Lycéens et apprentis au cinéma en Normandie

L’Atelier critique propose aux élèves de Normandie de publier des travaux critiques dans le cadre de l’opération Lycéens et apprentis au cinéma. Articles, débats audio, critiques vidéo et créations graphiques sont mis en ligne par les enseignants inscrits afin de permettre aux élèves de partager leur expérience de spectateur et de mettre en débat leurs réflexions sur les films.

Burn after Reading

de Joel et Ethan Coen - Etats-Unis - 2008

Critique publiée par Sophie Fogelgesang - le 16/12/2014
Première L, La Morandière ,
Granville

Note de la classe (1 vote)


Nombre de visites : 32

Critique de Burn after reading

Tout d’abord, il y a Osbourne Cox (John Malkovich), ancien agent de la CIA qui se noie dans l’alcool et décide d’écrire ses mémoires. Il est fait cocu par sa femme, Kathy (Tilda Swinton) bien décidée à divorcer et qui le trompe avec un homme marié omnibulé par le sexe et le jogging : Harry Pfarrer (George Clooney). Non loin de là, Linda Litzke (Frances McDormand), employée d’une salle de sport, cherche par tous les moyens à payer de très coûteuses opérations de chirurgie esthétique et à chercher l’amour sur des sites de rencontres, laissant son travail à son collègue Chad (Brad Pitt), gentil mais extrêmement naïf et idiot. Quand ceux-ci trouvent par hasard le Cd des mémoires de Cox, ils se persuadent qu’il contient des informations ultra-secrètes et décident de faire chanter son propriétaire.
Survient ensuite une série d’événement plus absurdes les uns que les autres, faisant de ce film une satire brillante de l’Américain moyen et une parodie de film d’espionnage. Mais si d’apparence Burn after reading des frères Coen a tout pour plaire, le scénario traîne un peu et l’histoire a tendance à tourner en rond, malgré de très bons jeux d’acteurs pour un casting de choix.

Tout le long du film, nous voyons les personnages essayer tant bien que mal de se sortir de situations absurdes en en tirant le plus grand profit. A des échelles différentes, ils sont tous idiots ; mais aussi mécaniques, oubliant les sentiments humains pour gagner le plus d’argent possible. D’une certaine manière, ils sont seuls. Les frères Coen portent un regard cynique et satirique sur leurs personnages, les manipulant comme des marionnettes. On rit devant des scènes qui nous paraissent absurdes, mais nos situations quotidiennes valent-elles mieux ? Ce film est un miroir pour qui y regarde bien. On y retrouve tous les petits défauts de la société que l’on préférerait parfois ignorer, car ils ont l’agaçante manie de nous déranger, prouvant les failles d’un système que nous adoptons tous inconsciemment. Malheureusement, le côté déshumanisé est parfois trop caricaturé, et nous empêche de nous mettre à la place des personnages. Si cela crée une distance qui à son rôle dans une société mécanique, cela nous empêche de nous identifier clairement aux protagonistes et enlève une part d’intérêt au film. A moins que cela soit une volonté des réalisateurs ? Les mille petits défauts des personnages font plus souvent sourire que rire, jouant principalement sur les mimiques des acteurs qui, bien que drôles, sont insuffisantes ce qui est bien dommage pour un film comique et parodique.
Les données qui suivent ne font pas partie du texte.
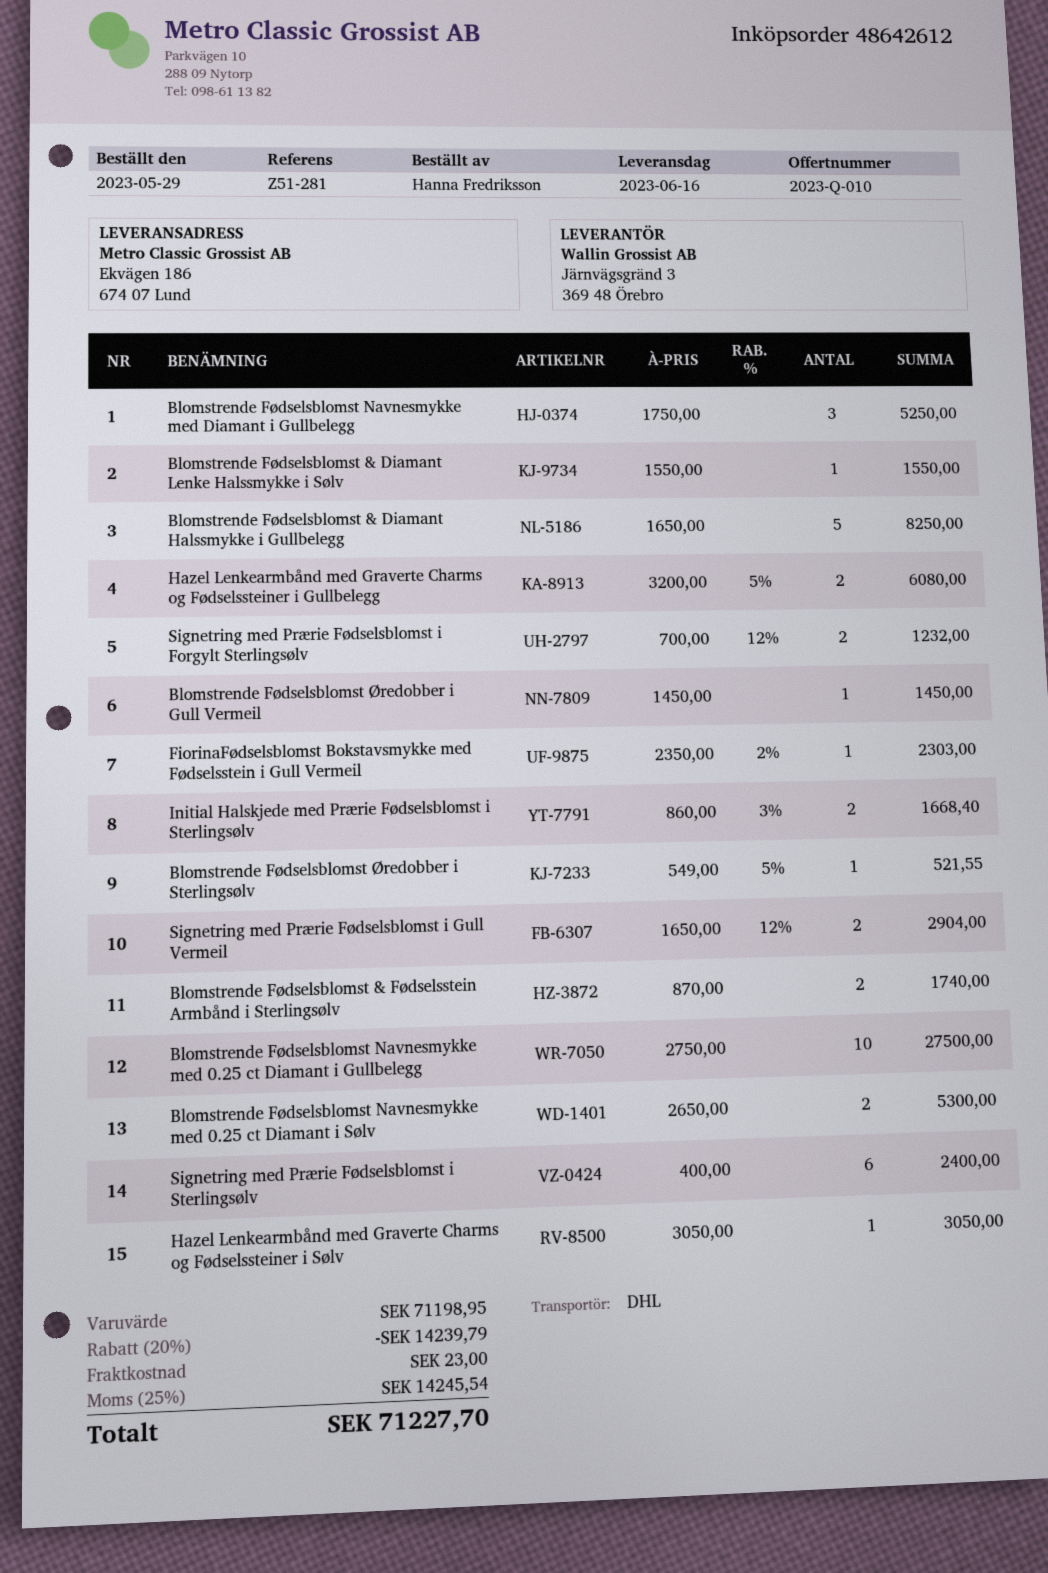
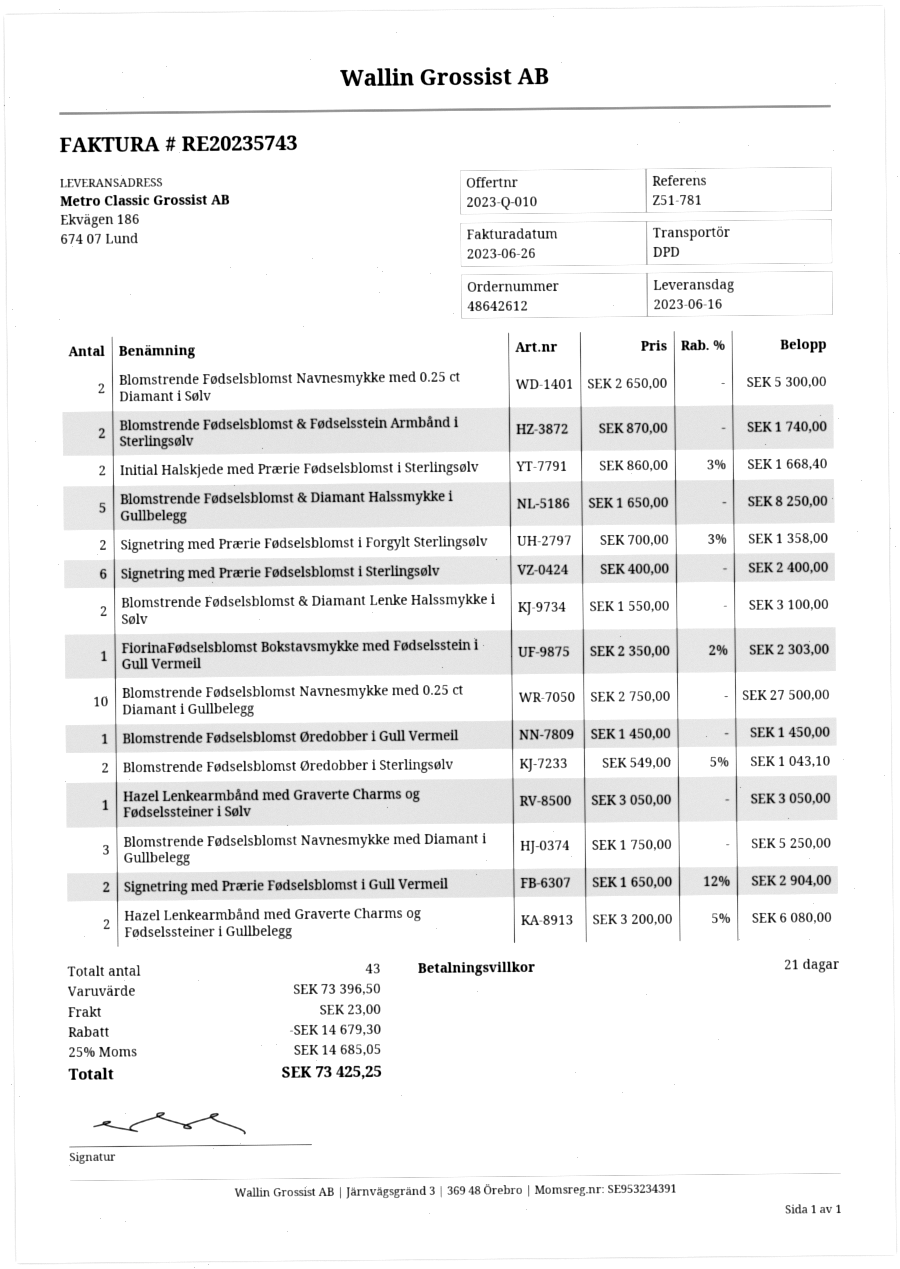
reference: Z51-281 -> Z51-781
shipping method: DHL -> DPD
Blomstrende Fødselsblomst & Diamant Lenke Halssmykke i Sølv: 1 x 1550.00 = 1550.00 -> 2 x 1550.00 = 3100.00
Signetring med Prærie Fødselsblomst i Forgylt Sterlingsølv: 2 x 700.00 - 12% = 1232.00 -> 2 x 700.00 - 3% = 1358.00
Blomstrende Fødselsblomst Øredobber i Sterlingsølv: 1 x 549.00 - 5% = 521.55 -> 2 x 549.00 - 5% = 1043.10
subtotal: 71198.95 -> 73396.50
discount: 14239.79 -> 14679.30
tax: 25% = 14245.54 -> 25% = 14685.05
total: 71227.70 -> 73425.25

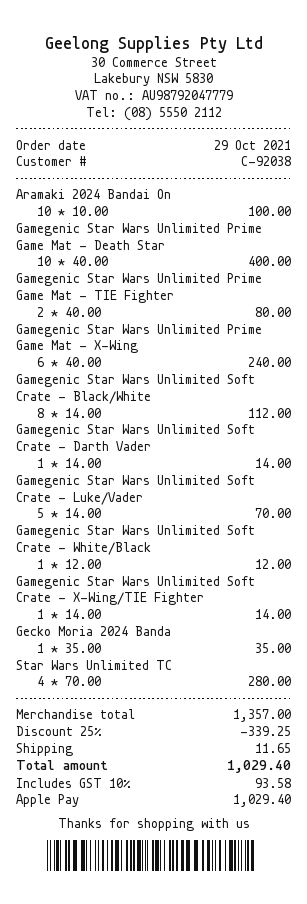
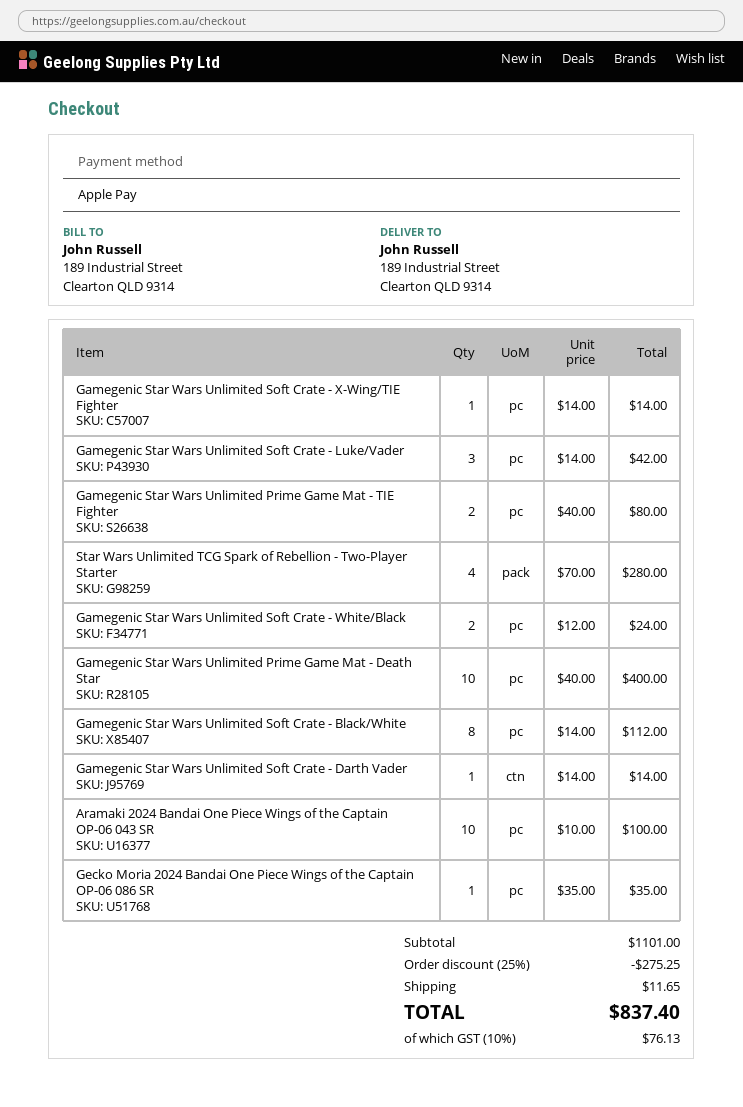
Gamegenic Star Wars Unlimited Prime Game Mat - X-Wing: 6 x 40.00 = 240.00 -> none
Gamegenic Star Wars Unlimited Soft Crate - Luke/Vader: 5 x 14.00 = 70.00 -> 3 x 14.00 = 42.00
Gamegenic Star Wars Unlimited Soft Crate - White/Black: 1 x 12.00 = 12.00 -> 2 x 12.00 = 24.00
subtotal: 1357.00 -> 1101.00
discount: 25% = 339.25 -> 25% = 275.25
tax: 10% = 93.58 -> 10% = 76.13
total: 1029.40 -> 837.40

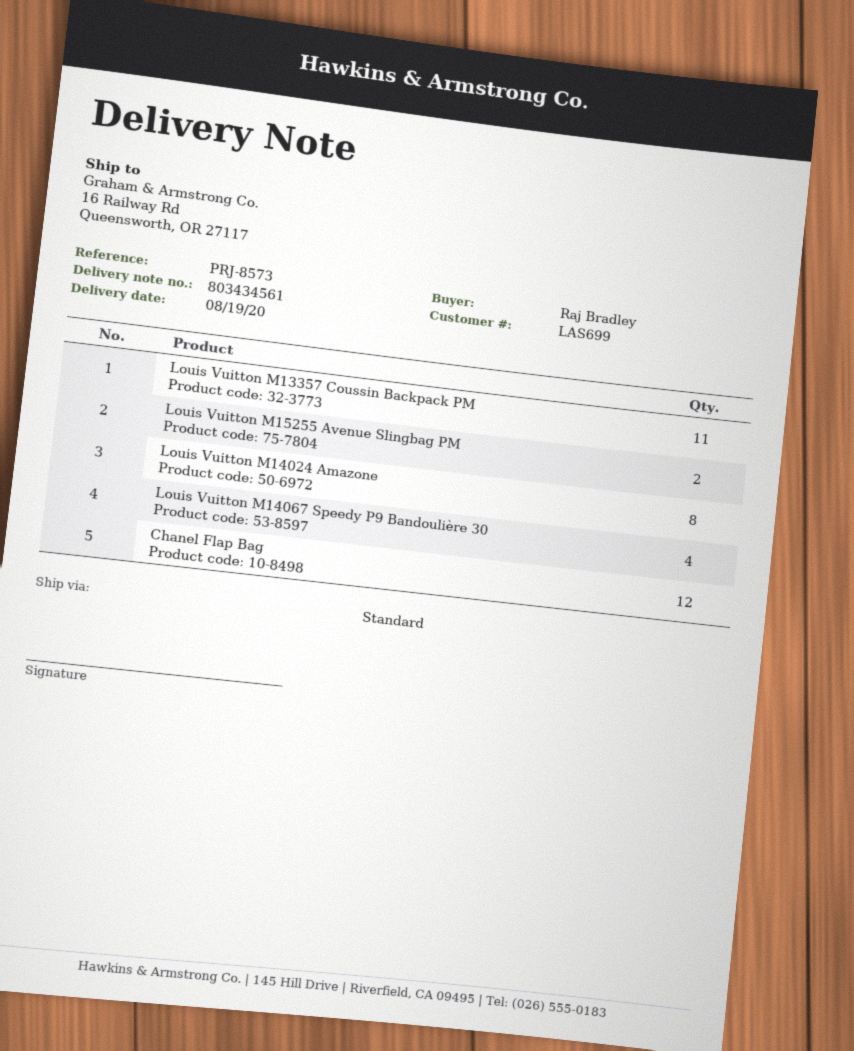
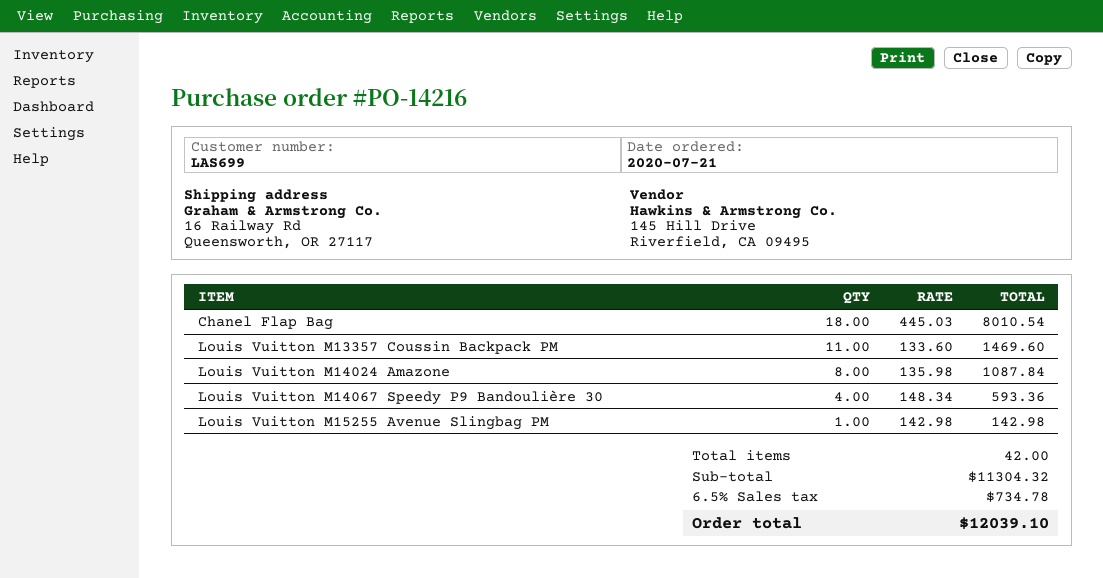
Louis Vuitton M15255 Avenue Slingbag PM: 2 -> 1
Chanel Flap Bag: 12 -> 18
Paranoïa des personnages, musique angoissante, plans internes à la scène qui donne l’impression d’y assister tout en se cachant, ombres mystérieuses, hommes dont on ne voit pas le visage... Ce film a tout pour ressembler à un film d’espionnage. Mais tous ces détails exagérés, le présumé espionnage, ou données d’espionnage, qui dans le fond n’existent que parce que les protagonistes se sont persuadés de leur véracité, ou encore la CIA complètement à côté de la plaque laissent entrevoir une franche parodie de films d’espionnages ; avec notamment plusieurs scènes rappelant, par exemple, Mission impossible. Au début on se laisse porter aisément par les péripéties étranges des personnages, mais rapidement l’intrigue lasse et on se sent perdu. Quand l’intrigue redevient un peu intéressante, on reperd le fil de l’histoire en ayant le résumé souvent confus d’événements survenus,mais dont nous n’avons pas été témoins. Volonté encore une fois des frères Coen ? Peut-être, mais au détriment de l’attention du spectateur...

Burn after reading est une satire criante de vérité sur l’Américain moyen, dont l’existence se concentre trop souvent sur le profit, le physique et l’égoïsme. C’est aussi une excellente parodie de film d’espionnage. Mais si d’apparence tout est acceptable, l’intrigue elle-même finit par lasser et on a vite fini de s’amuser du jeu des acteurs. Cela nous laisse, hélas, un désagréable sentiment de déception et de frustration. Un bon film cependant, mais loin d’être inoubliable.